Task details
Begin your copy at the line holding "high, 15:07: none -> 7.9" and end it at the last line of the listing. Keep every line exact and leave out the pictures.
───── Records for this task ─────
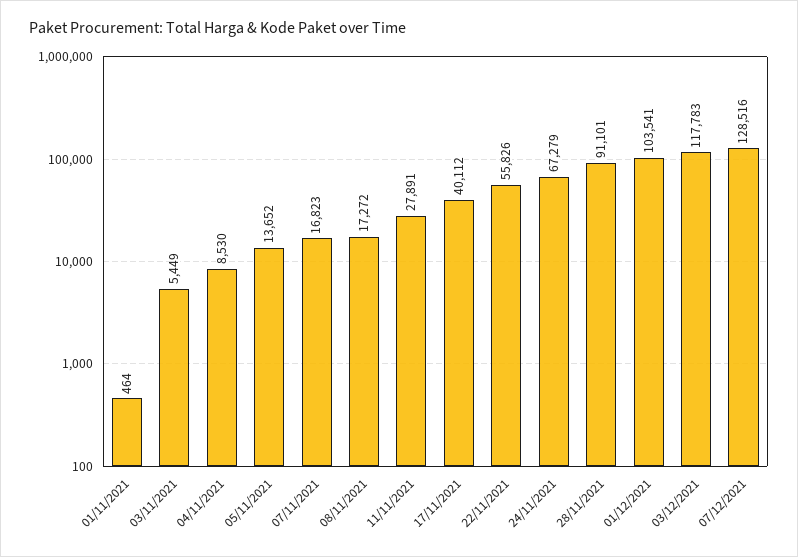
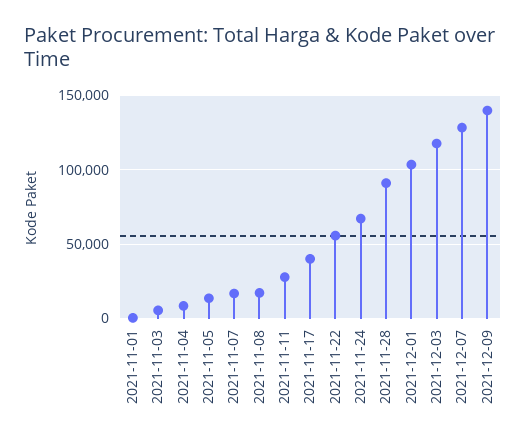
2021-12-09: none -> 140000

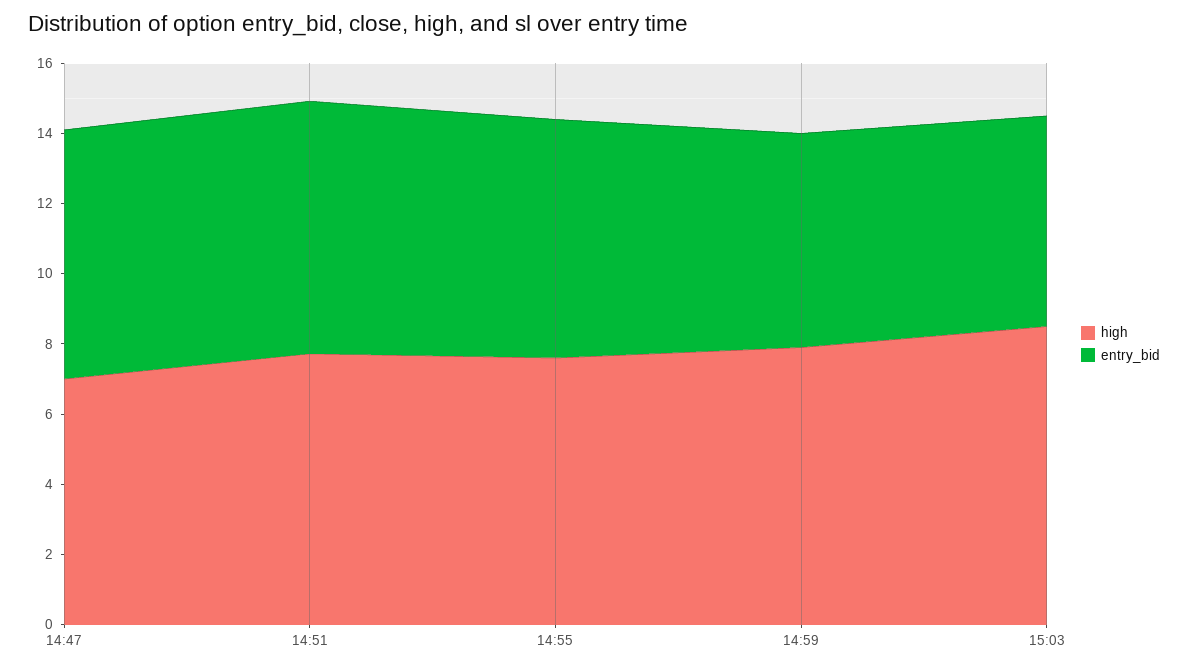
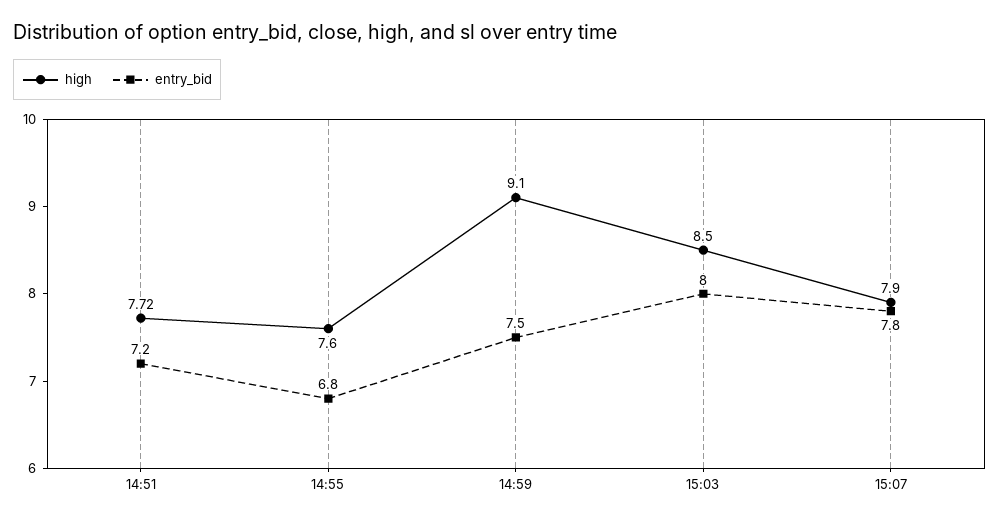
high, 14:47: 7 -> none
entry_bid, 14:47: 7 -> none
high, 14:59: 8 -> 9.1
entry_bid, 14:59: 6 -> 7.5
entry_bid, 15:03: 6 -> 8
high, 15:07: none -> 7.9
entry_bid, 15:07: none -> 7.8

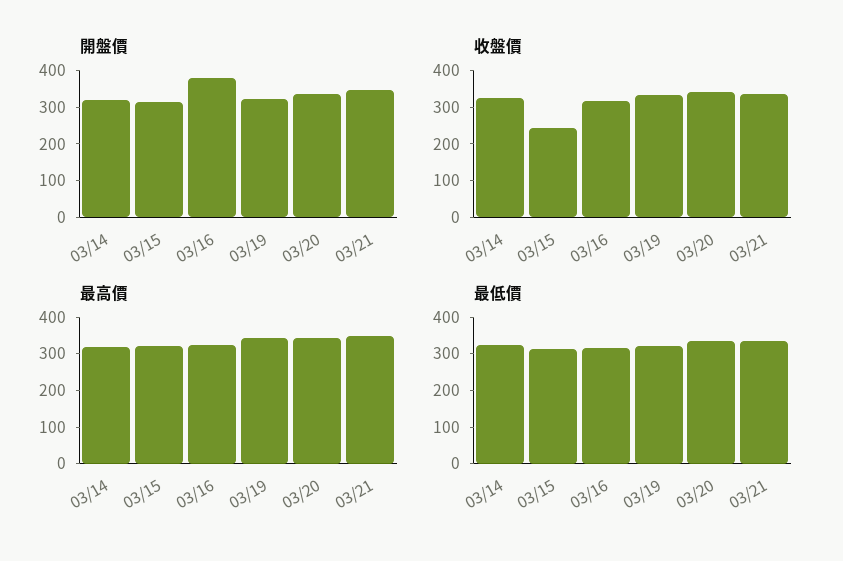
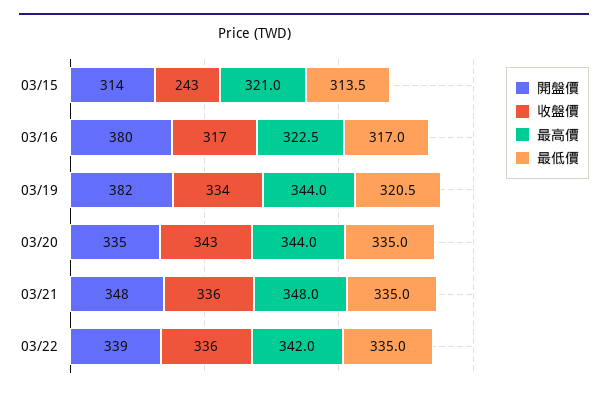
開盤價, 03/14: 325 -> none
開盤價, 03/19: 325 -> 382
收盤價, 03/14: 325 -> none
最高價, 03/14: 325 -> none
最低價, 03/14: 325 -> none
開盤價, 03/22: none -> 339
收盤價, 03/22: none -> 336
最高價, 03/22: none -> 342
最低價, 03/22: none -> 335

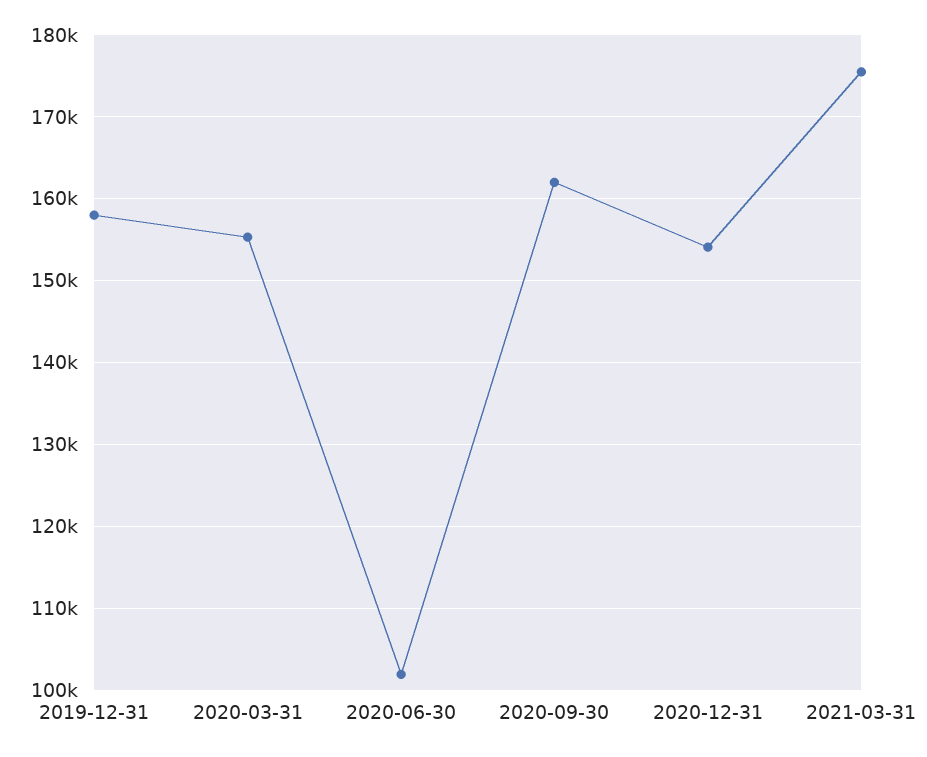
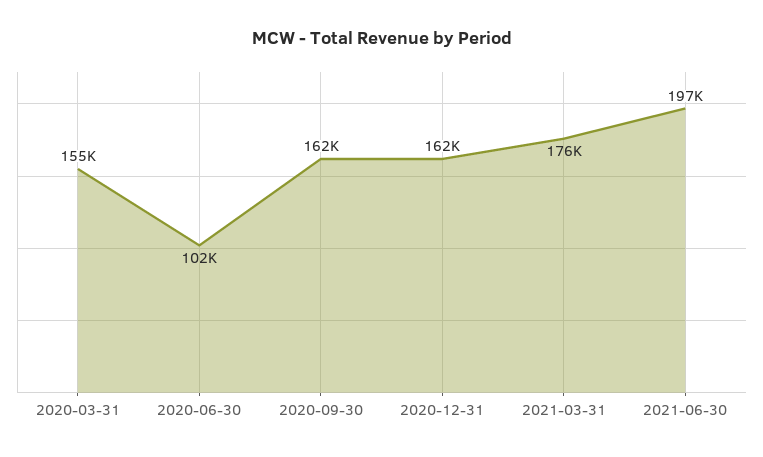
2019-12-31: 158000 -> none
2020-12-31: 154000 -> 162000
2021-06-30: none -> 197000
─────
Solution to the exercise
high, 15:07: none -> 7.9
entry_bid, 15:07: none -> 7.8

開盤價, 03/14: 325 -> none
開盤價, 03/19: 325 -> 382
收盤價, 03/14: 325 -> none
最高價, 03/14: 325 -> none
最低價, 03/14: 325 -> none
開盤價, 03/22: none -> 339
收盤價, 03/22: none -> 336
最高價, 03/22: none -> 342
最低價, 03/22: none -> 335

2019-12-31: 158000 -> none
2020-12-31: 154000 -> 162000
2021-06-30: none -> 197000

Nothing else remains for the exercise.